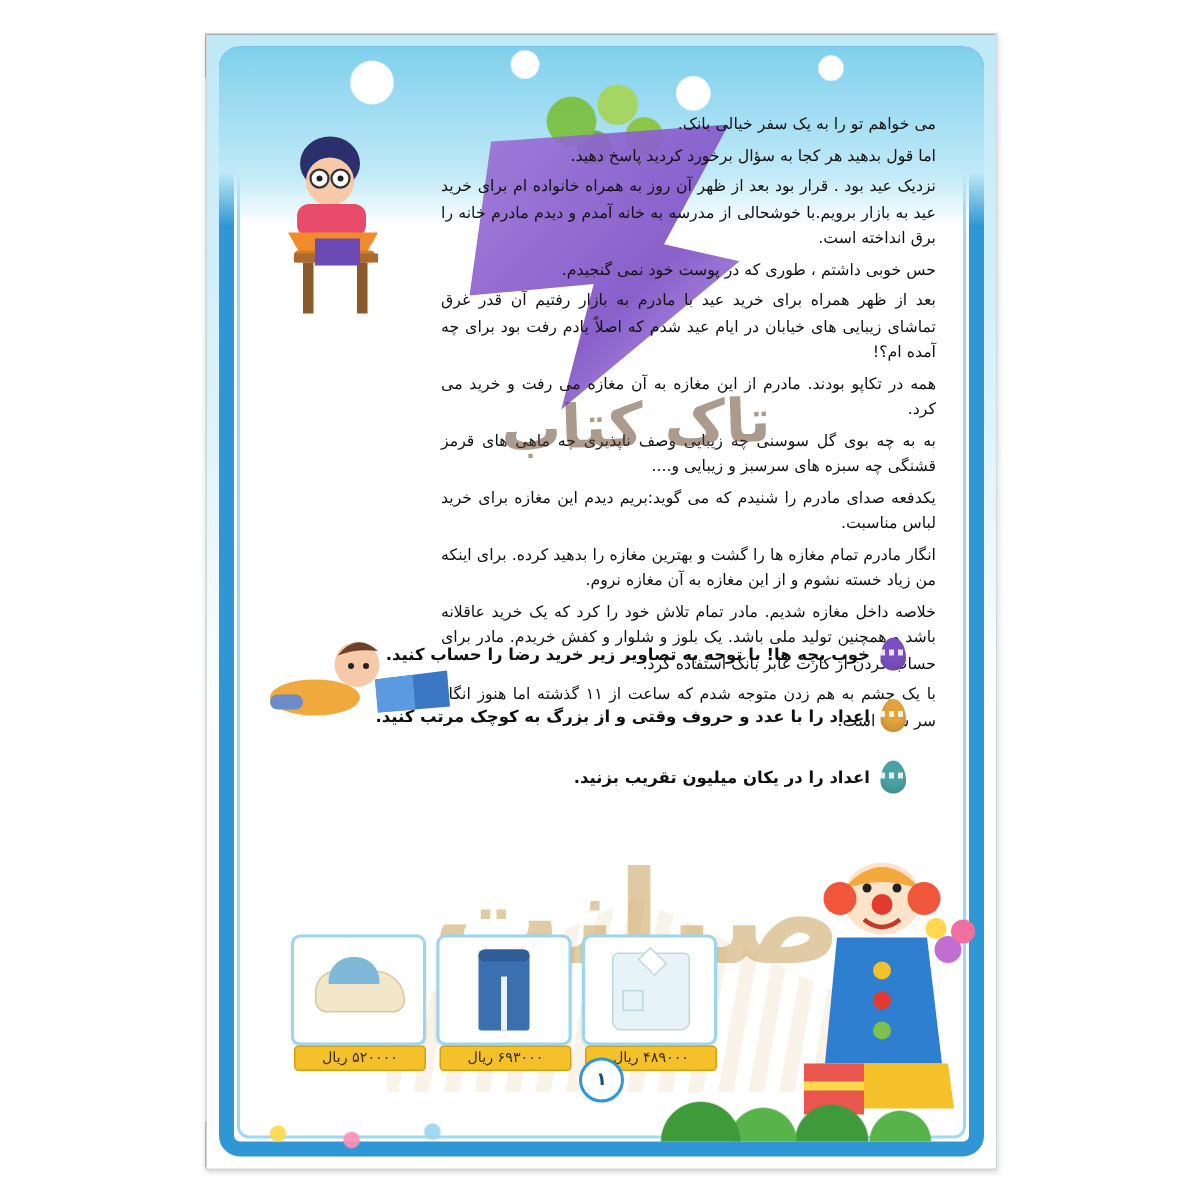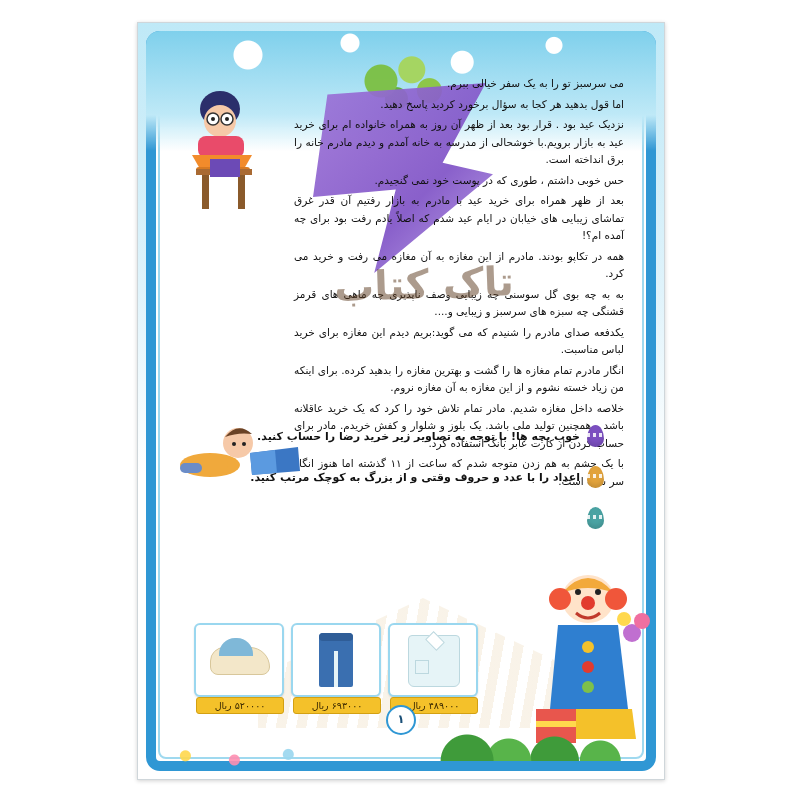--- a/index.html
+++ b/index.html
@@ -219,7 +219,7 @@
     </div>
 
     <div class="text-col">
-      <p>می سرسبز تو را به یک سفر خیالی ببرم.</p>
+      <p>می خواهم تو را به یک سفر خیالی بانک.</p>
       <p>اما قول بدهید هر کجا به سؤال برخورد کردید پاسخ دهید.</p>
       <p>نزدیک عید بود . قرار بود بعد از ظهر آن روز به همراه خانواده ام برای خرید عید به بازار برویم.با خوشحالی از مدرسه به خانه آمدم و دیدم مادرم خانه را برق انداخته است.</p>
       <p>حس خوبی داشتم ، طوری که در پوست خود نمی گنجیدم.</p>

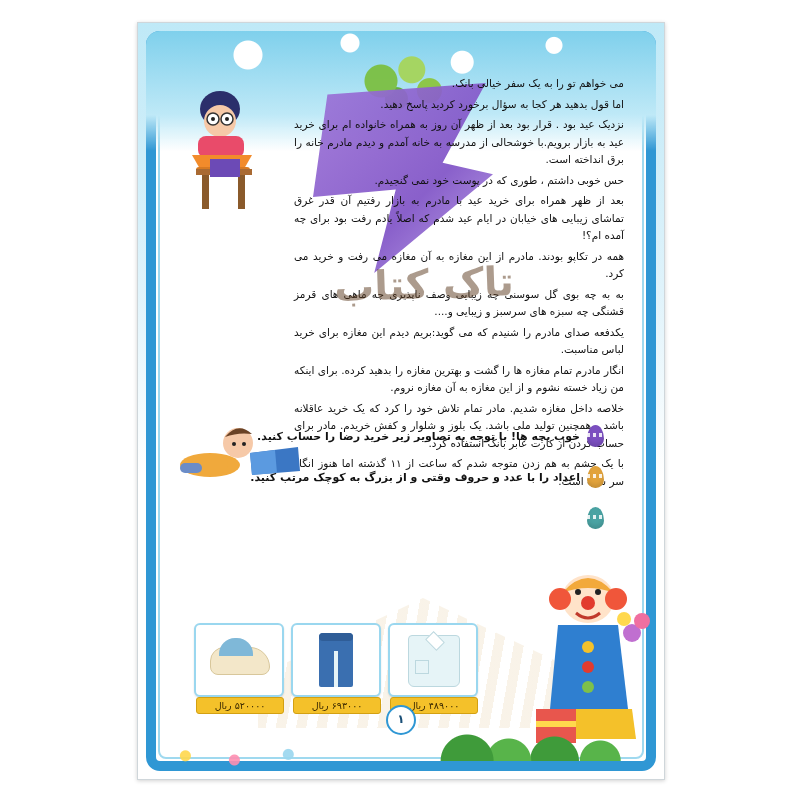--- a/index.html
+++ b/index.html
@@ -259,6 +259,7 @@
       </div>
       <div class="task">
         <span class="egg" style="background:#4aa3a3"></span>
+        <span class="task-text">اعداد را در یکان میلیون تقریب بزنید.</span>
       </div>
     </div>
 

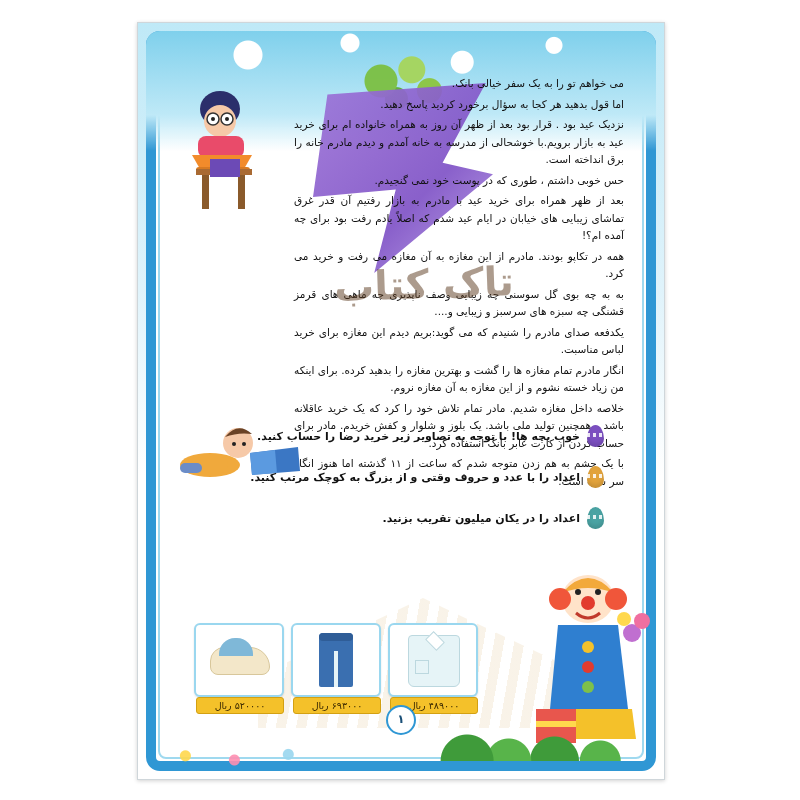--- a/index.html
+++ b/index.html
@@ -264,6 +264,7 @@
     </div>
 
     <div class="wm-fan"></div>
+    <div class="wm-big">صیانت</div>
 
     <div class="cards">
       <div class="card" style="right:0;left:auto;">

- EXERCISE:
Line by line, write out the records above exactly, skipping the pictures.

- RESULT OF THE EXERCISE:
--- a/index.html
+++ b/index.html
@@ -219,7 +219,7 @@
     </div>
 
     <div class="text-col">
-      <p>می سرسبز تو را به یک سفر خیالی ببرم.</p>
+      <p>می خواهم تو را به یک سفر خیالی بانک.</p>
       <p>اما قول بدهید هر کجا به سؤال برخورد کردید پاسخ دهید.</p>
       <p>نزدیک عید بود . قرار بود بعد از ظهر آن روز به همراه خانواده ام برای خرید عید به بازار برویم.با خوشحالی از مدرسه به خانه آمدم و دیدم مادرم خانه را برق انداخته است.</p>
       <p>حس خوبی داشتم ، طوری که در پوست خود نمی گنجیدم.</p>

--- a/index.html
+++ b/index.html
@@ -259,6 +259,7 @@
       </div>
       <div class="task">
         <span class="egg" style="background:#4aa3a3"></span>
+        <span class="task-text">اعداد را در یکان میلیون تقریب بزنید.</span>
       </div>
     </div>
 

--- a/index.html
+++ b/index.html
@@ -264,6 +264,7 @@
     </div>
 
     <div class="wm-fan"></div>
+    <div class="wm-big">صیانت</div>
 
     <div class="cards">
       <div class="card" style="right:0;left:auto;">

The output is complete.